Now imagine that the bag contains a very large collection of English text. Now the probability of picking any particular letter depends on the typical frequency of that letter in English text. Again, we assume that there are so many letters that removing one doesn't significantly change the probability of picking another. Thus I = sum of the squares of the probabilities of picking each letter = (8.2/100)2+(1.5/100)2+(2.8/100)2+(4.3/100)2+... = 0.0667. (This value varies slightly depending on the exact frequencies used for each letter.) Call this value kp = 0.0667 ("p" for plaintext).
The index of coincidence can be used to distinguish between monoalphabetic ciphertexts and polyalphabetic ciphertexts.
The difference in values between kr and kp can be used to distinguish between monoalphabetic and polyalphabetic substitution ciphers. For a monoalphabetic cipher, the letter frequencies are not disguised and so the index of coincidence for the ciphertext is expected to be near kp. On the other hand, a polyalphabetic cipher is designed to scramble the letter frequencies and make them appear more like random text, so the index of coincidence for this ciphertext is expected to be near kr.
The index of coincidence can be used to determine the length of the keyword in a Vigenère cipher.
Arrange the ciphertext in rows under the keyword, so that all of the letters in a given column are encrypted with the same keyword letter. Each column thus represents a monoalphabetic cipher, and the index of coincidence can be computed for the column to verify this property. If the keyword length is incorrect, the columns will contain letters encrypted with different keyword letters and will have an index of coincidence closer to kr than kp.
The index of coincidence can be used to match up polyalphabetic ciphertexts which use the same portion of a long key.
Consider writing two English texts, one above the other. What is the probability that any column contains two identical characters? As it happens, 0.0667. Each column represents one choice of two letters from the bag of English text and so has a probability of 0.0667 of containing identical letters. Counting the number of columns with identical characters and dividing by the number of columns should yield a number close to this value.
Next write two monoalphabetically-encrypted English texts in the same manner, one above the other.
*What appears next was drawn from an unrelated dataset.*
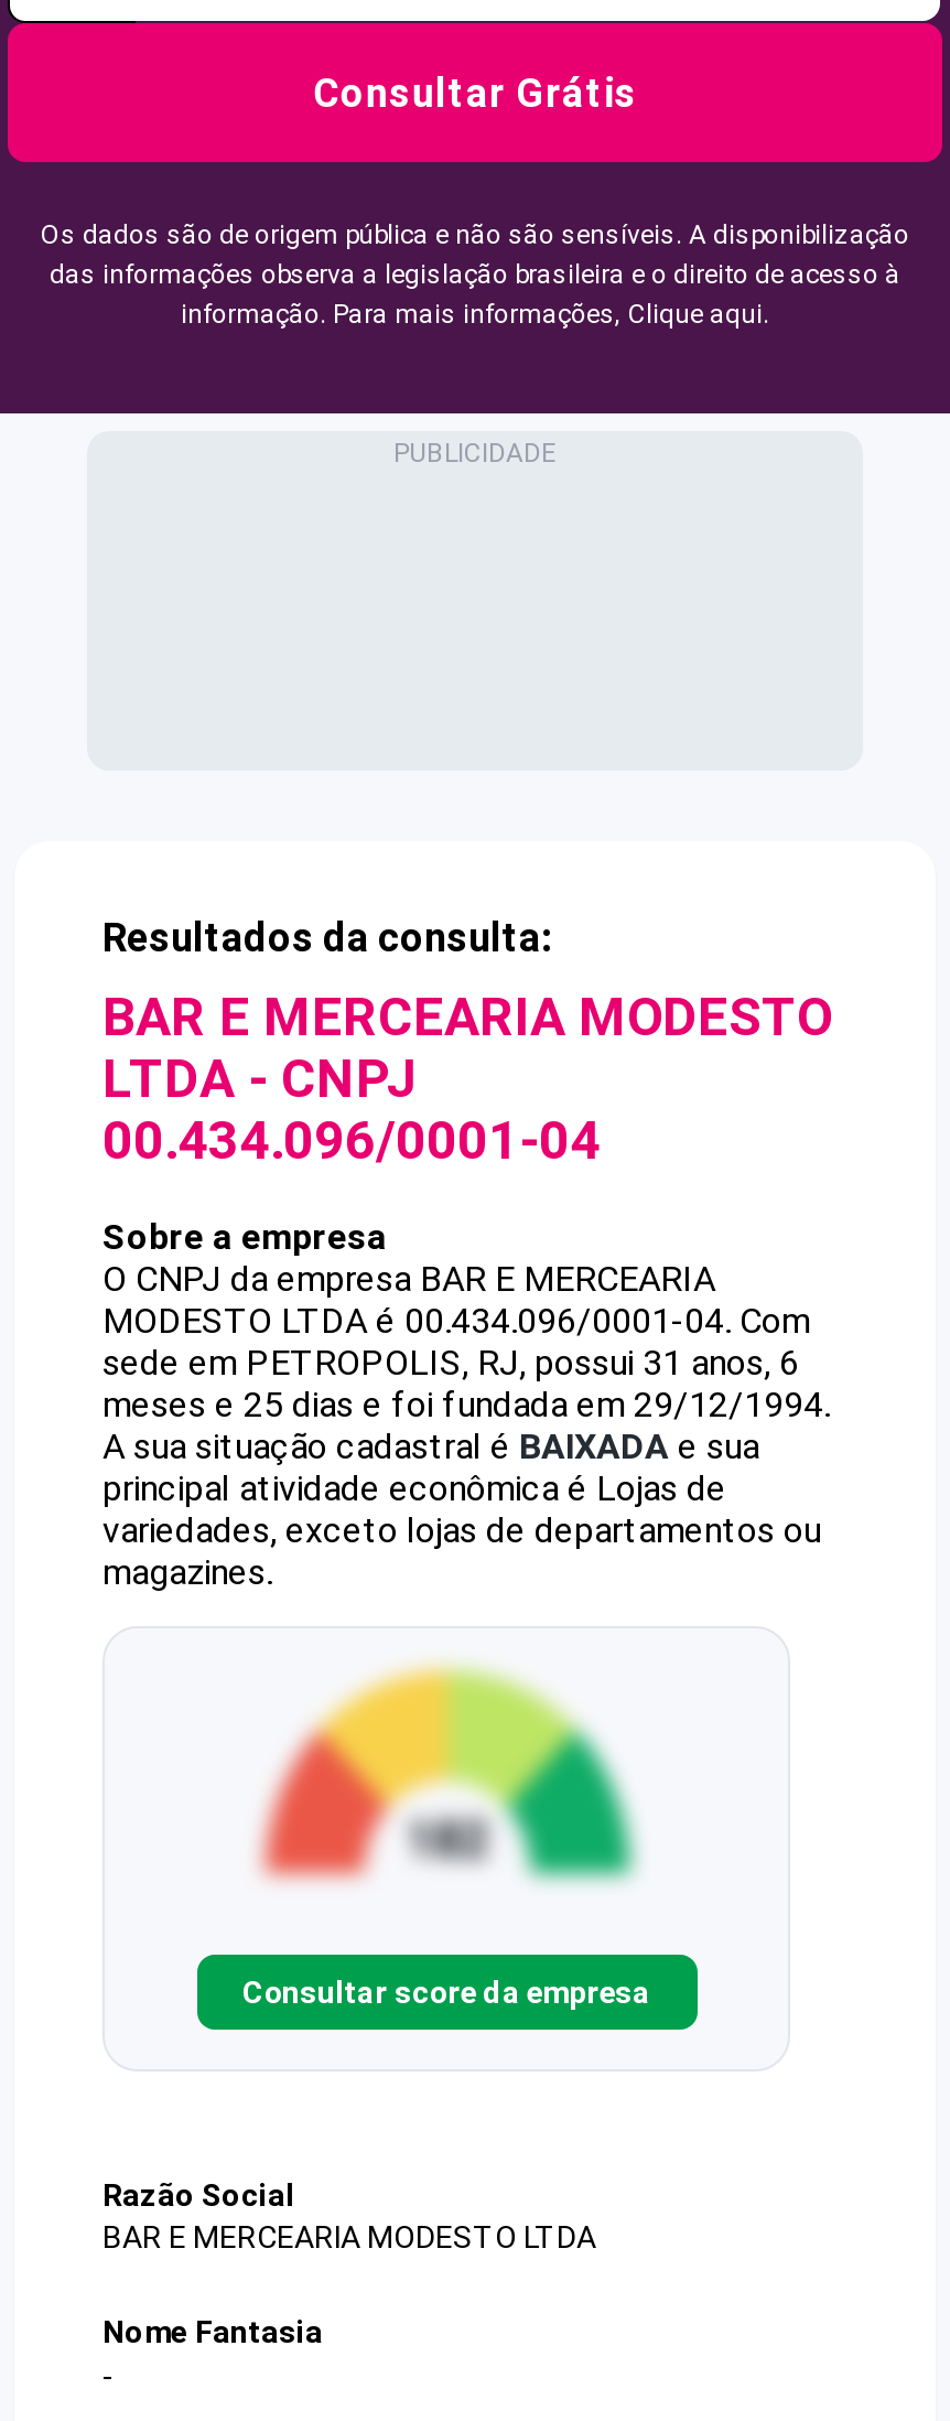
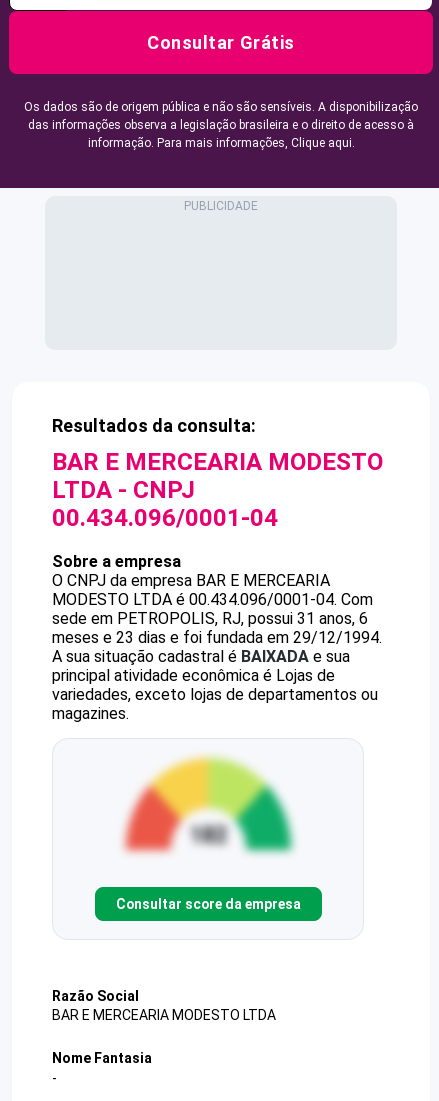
[102,1384,830,1425] meses e 25 dias e foi fundada em 29/12/1994. -> [52,628,382,647] meses e 23 dias e foi fundada em 29/12/1994.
The probability that any column contains identical characters is still 0.0667 because the substitution did not change the frequency characteristics of the underlying English text.
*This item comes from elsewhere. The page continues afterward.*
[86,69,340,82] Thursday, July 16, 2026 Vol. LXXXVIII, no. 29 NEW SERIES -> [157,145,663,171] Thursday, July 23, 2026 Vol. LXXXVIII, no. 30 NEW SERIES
Now write two polyalphabetically-encrypted English texts in the same manner. If both texts have the same keyword and they are aligned such that both letters in each column are encrypted with the same keyword letter, the probability of having identical letters in a column is once again 0.0667. This is because the only way to have the same ciphertext letters in a column when the same keyword letter is used is for the underlying plaintext letters to be the same, and the probability of the underlying plaintext letters matching is 0.0667. If, however, the keywords are different or not properly aligned, then the letters in each column are encrypted with different keyword letters and the probability of having identical letters in a column is near random.
As a result, the index of coincidence can also be used to identify and align polyalphabetic ciphertexts produced by the same portion of a long key. For each possible alignment of the two texts, compute the fraction of columns containing identical letters and compare this fraction to kr and kp. If the value is near kp, then the proper alignment has been found. Alternatively, simply count the number of columns containing identical letters and look for an alignment which produces a large number of matching columns (since kp > kr).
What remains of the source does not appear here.